= About this exercise =
Using the data below, reproduce exactly the lines from the line with "- And now the" to the line with "use just them.", both included; pictures must be dropped.

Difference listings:

=== Section Start ===

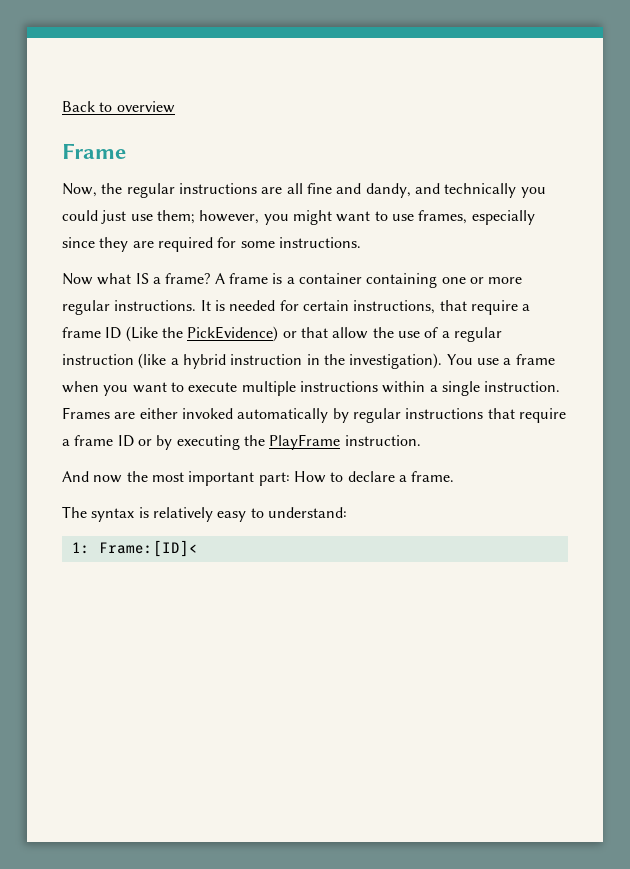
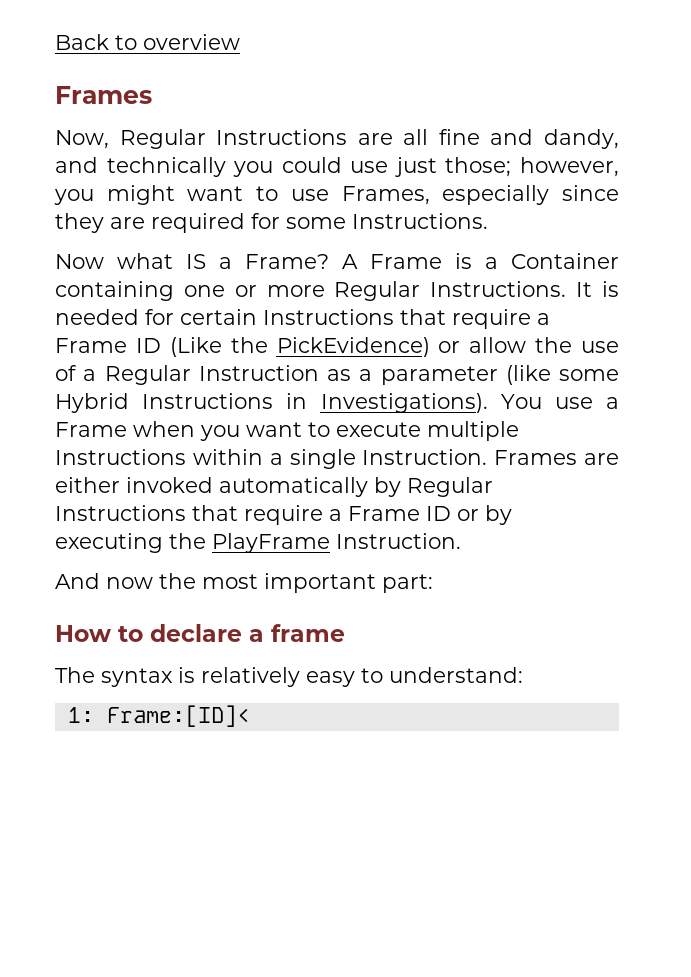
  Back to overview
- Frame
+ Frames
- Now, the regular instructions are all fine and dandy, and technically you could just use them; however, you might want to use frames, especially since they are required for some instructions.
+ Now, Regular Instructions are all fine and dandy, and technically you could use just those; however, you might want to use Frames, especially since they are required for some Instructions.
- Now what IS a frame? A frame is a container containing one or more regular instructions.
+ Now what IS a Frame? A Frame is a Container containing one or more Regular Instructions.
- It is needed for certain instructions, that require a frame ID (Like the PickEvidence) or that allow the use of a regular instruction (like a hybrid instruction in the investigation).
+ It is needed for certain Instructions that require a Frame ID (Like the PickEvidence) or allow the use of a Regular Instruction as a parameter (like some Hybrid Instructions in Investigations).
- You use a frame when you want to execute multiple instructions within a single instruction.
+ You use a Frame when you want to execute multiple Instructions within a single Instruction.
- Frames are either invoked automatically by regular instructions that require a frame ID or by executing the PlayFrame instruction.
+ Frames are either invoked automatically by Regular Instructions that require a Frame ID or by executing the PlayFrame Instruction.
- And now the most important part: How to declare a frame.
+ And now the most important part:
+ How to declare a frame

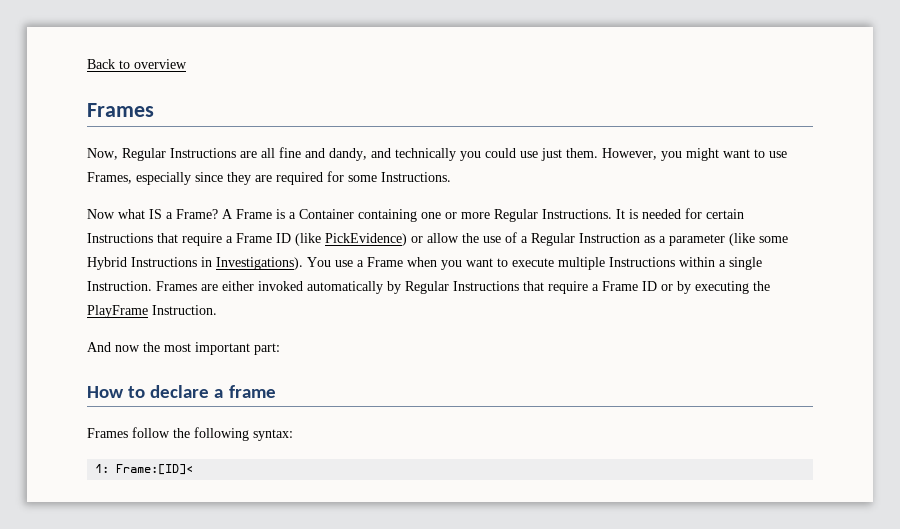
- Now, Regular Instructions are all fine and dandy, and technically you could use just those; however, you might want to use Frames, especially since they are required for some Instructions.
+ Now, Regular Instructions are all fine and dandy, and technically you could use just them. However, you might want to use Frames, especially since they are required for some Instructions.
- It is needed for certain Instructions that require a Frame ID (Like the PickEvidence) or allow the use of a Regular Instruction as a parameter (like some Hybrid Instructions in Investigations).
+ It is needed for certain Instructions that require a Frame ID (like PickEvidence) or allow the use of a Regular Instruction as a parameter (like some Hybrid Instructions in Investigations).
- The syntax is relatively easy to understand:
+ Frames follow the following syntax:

=== Section End ===
=== Section Start ===

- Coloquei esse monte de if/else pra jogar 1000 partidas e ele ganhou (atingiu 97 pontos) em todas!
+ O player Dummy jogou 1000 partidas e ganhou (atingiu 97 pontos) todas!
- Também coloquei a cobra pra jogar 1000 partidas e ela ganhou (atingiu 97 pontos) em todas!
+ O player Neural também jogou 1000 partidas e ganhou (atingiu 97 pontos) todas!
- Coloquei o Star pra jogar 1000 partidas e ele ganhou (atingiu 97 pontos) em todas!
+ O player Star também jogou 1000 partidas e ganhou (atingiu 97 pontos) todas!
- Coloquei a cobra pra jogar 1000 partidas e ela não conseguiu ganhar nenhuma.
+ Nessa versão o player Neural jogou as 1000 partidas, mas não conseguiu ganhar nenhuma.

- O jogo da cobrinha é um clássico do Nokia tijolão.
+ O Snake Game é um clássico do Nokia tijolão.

=== Section End ===

= Task result =
- And now the most important part: How to declare a frame.
+ And now the most important part:
+ How to declare a frame

- Now, Regular Instructions are all fine and dandy, and technically you could use just those; however, you might want to use Frames, especially since they are required for some Instructions.
+ Now, Regular Instructions are all fine and dandy, and technically you could use just them. However, you might want to use Frames, especially since they are required for some Instructions.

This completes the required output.